**Task item**
Below are several records. Retype exactly those lines running from the one with "Square/Rectangle-Frame Metal Sunglasses: 3" through the one with "delivery date: 2015-08-16 -> 2015-08-13", end lines included, and no others.

**Dataset content**
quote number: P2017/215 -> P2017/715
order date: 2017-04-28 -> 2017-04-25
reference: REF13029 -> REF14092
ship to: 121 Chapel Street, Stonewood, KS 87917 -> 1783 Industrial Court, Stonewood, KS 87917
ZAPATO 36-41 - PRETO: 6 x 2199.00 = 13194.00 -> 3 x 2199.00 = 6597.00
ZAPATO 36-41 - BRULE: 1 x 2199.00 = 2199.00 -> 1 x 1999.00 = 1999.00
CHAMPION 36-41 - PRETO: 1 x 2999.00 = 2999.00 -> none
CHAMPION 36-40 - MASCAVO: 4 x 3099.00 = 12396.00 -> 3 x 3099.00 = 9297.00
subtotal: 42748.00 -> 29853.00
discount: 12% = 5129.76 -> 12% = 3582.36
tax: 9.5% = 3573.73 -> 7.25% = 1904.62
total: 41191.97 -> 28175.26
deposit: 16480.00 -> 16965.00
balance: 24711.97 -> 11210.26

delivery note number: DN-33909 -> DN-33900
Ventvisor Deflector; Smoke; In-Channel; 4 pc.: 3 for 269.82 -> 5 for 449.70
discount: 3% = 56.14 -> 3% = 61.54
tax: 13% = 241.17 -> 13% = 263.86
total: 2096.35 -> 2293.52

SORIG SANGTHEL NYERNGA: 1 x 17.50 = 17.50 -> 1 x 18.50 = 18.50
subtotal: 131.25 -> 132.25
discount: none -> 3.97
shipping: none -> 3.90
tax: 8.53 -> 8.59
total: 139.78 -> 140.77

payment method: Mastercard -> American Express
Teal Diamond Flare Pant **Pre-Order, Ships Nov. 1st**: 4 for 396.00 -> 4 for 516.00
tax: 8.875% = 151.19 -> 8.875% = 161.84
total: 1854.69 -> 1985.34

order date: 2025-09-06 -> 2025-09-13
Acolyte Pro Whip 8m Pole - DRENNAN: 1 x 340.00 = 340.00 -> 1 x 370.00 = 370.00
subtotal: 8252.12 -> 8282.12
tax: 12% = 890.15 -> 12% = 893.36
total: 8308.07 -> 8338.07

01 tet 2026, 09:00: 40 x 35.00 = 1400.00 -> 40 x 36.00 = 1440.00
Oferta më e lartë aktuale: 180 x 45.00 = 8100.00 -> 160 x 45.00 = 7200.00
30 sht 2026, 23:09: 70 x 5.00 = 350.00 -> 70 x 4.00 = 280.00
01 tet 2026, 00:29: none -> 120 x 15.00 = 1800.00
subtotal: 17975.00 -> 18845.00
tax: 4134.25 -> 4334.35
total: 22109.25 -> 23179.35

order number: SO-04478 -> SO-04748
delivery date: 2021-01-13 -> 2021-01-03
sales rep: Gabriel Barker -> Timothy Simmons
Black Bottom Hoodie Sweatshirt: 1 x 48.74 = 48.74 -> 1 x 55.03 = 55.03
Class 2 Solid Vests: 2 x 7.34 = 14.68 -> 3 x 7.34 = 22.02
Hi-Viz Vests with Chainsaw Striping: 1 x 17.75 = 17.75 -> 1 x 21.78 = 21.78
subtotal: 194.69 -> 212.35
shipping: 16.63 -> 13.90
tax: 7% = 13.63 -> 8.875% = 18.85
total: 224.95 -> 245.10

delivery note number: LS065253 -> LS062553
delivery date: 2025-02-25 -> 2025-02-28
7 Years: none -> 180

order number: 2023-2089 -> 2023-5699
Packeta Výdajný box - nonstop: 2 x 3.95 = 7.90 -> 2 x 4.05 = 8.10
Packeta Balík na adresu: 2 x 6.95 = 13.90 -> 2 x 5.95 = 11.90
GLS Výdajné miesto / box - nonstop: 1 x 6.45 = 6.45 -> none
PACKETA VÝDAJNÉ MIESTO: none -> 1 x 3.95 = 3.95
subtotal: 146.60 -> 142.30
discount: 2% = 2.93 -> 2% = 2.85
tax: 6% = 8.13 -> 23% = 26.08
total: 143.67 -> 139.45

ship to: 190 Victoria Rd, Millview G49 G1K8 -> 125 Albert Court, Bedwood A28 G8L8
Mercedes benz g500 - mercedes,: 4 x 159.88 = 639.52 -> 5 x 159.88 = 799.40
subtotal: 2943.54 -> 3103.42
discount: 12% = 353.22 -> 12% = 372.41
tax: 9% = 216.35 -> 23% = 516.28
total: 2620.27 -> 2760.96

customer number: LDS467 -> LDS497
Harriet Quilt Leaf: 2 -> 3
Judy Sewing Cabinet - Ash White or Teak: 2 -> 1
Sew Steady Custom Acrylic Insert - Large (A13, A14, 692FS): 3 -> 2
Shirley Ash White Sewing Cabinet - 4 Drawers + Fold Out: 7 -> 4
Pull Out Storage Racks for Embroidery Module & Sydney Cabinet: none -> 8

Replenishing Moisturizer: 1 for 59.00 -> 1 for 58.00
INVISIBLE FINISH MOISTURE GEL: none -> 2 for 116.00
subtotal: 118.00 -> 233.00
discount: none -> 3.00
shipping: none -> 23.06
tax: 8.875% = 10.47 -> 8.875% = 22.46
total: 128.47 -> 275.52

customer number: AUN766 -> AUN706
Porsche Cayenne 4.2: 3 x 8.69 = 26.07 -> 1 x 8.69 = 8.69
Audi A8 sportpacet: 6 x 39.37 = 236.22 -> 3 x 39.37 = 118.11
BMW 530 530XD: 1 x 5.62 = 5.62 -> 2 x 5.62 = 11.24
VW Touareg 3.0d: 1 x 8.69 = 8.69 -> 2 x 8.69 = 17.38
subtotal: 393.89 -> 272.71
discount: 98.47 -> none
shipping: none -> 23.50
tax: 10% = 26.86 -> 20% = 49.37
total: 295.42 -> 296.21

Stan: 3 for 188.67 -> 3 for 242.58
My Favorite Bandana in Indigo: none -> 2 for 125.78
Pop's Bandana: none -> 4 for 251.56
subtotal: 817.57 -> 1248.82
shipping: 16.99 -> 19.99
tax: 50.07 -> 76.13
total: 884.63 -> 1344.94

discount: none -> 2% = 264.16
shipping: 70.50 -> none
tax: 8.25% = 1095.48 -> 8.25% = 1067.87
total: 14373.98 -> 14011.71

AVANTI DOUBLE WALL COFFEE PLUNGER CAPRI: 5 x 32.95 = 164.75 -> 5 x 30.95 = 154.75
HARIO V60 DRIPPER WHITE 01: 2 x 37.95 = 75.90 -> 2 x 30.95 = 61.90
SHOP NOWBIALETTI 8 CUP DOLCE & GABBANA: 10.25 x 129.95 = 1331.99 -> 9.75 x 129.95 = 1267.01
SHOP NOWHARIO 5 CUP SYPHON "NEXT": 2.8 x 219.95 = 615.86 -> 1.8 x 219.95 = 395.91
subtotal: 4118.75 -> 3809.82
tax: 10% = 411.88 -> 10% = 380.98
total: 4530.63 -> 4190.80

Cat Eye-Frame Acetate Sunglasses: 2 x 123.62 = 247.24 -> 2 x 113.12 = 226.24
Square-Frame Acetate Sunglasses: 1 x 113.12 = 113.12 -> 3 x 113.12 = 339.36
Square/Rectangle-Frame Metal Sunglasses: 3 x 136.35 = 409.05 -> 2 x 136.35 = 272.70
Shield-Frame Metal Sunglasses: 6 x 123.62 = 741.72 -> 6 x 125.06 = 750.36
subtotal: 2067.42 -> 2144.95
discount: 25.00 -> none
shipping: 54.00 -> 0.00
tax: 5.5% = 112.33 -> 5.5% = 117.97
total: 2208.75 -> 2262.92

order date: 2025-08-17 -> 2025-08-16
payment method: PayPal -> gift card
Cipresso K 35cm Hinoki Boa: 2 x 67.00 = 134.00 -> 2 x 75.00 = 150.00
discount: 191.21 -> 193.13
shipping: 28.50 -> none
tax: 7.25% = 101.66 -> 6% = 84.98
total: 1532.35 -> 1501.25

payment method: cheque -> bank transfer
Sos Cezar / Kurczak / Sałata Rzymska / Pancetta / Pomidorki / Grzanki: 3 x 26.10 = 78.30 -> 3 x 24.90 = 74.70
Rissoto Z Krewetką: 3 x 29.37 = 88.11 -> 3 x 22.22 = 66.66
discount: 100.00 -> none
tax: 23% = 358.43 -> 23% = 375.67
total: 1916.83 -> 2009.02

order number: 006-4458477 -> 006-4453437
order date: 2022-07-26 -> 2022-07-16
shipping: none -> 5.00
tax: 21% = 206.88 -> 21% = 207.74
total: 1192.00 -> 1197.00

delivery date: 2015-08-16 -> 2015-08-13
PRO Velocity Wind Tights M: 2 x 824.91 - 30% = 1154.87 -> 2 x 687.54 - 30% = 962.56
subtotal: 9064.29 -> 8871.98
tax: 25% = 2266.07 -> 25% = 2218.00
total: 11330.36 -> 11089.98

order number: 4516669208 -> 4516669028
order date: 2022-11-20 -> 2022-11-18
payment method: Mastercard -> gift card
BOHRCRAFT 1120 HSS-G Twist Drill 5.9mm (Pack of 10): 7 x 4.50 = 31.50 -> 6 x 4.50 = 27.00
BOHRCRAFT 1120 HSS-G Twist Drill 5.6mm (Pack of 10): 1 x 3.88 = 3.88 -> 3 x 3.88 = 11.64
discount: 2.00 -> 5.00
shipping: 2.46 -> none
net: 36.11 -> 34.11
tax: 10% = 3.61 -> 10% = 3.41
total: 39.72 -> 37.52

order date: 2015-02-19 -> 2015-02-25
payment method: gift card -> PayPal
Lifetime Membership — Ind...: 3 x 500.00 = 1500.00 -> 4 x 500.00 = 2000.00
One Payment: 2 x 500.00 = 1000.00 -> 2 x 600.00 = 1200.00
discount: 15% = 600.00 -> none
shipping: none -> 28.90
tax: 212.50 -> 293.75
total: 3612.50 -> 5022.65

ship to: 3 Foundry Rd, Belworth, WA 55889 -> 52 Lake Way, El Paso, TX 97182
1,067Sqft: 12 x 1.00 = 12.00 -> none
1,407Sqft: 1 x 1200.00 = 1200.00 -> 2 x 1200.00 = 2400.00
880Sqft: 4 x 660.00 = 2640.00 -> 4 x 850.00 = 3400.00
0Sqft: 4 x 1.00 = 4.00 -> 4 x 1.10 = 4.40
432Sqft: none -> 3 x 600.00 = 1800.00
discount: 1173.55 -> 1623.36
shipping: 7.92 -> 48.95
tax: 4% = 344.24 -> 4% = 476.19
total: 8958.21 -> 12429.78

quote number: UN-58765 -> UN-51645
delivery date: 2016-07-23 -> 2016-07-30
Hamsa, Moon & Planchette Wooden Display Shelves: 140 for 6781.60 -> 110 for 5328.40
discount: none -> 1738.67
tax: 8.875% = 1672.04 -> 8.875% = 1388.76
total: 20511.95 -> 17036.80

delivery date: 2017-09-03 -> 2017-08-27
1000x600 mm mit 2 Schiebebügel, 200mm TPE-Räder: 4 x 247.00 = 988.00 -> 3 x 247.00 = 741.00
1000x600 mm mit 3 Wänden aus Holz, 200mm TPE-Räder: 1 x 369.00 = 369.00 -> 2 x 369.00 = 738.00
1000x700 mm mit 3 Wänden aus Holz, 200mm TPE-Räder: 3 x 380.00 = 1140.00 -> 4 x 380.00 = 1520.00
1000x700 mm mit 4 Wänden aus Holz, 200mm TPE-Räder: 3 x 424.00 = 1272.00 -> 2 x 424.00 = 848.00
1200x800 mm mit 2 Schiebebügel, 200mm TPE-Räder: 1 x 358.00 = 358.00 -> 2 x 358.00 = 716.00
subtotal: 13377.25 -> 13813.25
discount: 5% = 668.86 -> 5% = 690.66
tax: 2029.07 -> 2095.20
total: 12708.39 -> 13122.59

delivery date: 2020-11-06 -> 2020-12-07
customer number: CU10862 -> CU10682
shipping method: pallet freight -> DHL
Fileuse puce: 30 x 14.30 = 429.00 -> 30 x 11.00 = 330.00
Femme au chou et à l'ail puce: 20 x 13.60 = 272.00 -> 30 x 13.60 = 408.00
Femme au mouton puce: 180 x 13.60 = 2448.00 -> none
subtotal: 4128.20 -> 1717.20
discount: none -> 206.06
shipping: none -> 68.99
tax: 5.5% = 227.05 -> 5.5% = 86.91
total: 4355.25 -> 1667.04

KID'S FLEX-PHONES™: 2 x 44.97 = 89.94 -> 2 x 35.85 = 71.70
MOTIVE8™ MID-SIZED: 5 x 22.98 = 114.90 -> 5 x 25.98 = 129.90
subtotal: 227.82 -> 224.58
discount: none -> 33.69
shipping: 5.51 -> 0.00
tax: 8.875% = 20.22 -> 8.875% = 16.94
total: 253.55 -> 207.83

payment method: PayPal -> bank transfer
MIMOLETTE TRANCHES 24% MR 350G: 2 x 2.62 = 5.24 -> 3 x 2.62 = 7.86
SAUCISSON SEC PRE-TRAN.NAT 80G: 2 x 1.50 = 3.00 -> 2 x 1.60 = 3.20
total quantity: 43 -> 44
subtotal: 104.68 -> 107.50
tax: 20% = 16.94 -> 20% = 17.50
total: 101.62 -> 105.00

**Result for this task**
Square/Rectangle-Frame Metal Sunglasses: 3 x 136.35 = 409.05 -> 2 x 136.35 = 272.70
Shield-Frame Metal Sunglasses: 6 x 123.62 = 741.72 -> 6 x 125.06 = 750.36
subtotal: 2067.42 -> 2144.95
discount: 25.00 -> none
shipping: 54.00 -> 0.00
tax: 5.5% = 112.33 -> 5.5% = 117.97
total: 2208.75 -> 2262.92

order date: 2025-08-17 -> 2025-08-16
payment method: PayPal -> gift card
Cipresso K 35cm Hinoki Boa: 2 x 67.00 = 134.00 -> 2 x 75.00 = 150.00
discount: 191.21 -> 193.13
shipping: 28.50 -> none
tax: 7.25% = 101.66 -> 6% = 84.98
total: 1532.35 -> 1501.25

payment method: cheque -> bank transfer
Sos Cezar / Kurczak / Sałata Rzymska / Pancetta / Pomidorki / Grzanki: 3 x 26.10 = 78.30 -> 3 x 24.90 = 74.70
Rissoto Z Krewetką: 3 x 29.37 = 88.11 -> 3 x 22.22 = 66.66
discount: 100.00 -> none
tax: 23% = 358.43 -> 23% = 375.67
total: 1916.83 -> 2009.02

order number: 006-4458477 -> 006-4453437
order date: 2022-07-26 -> 2022-07-16
shipping: none -> 5.00
tax: 21% = 206.88 -> 21% = 207.74
total: 1192.00 -> 1197.00

delivery date: 2015-08-16 -> 2015-08-13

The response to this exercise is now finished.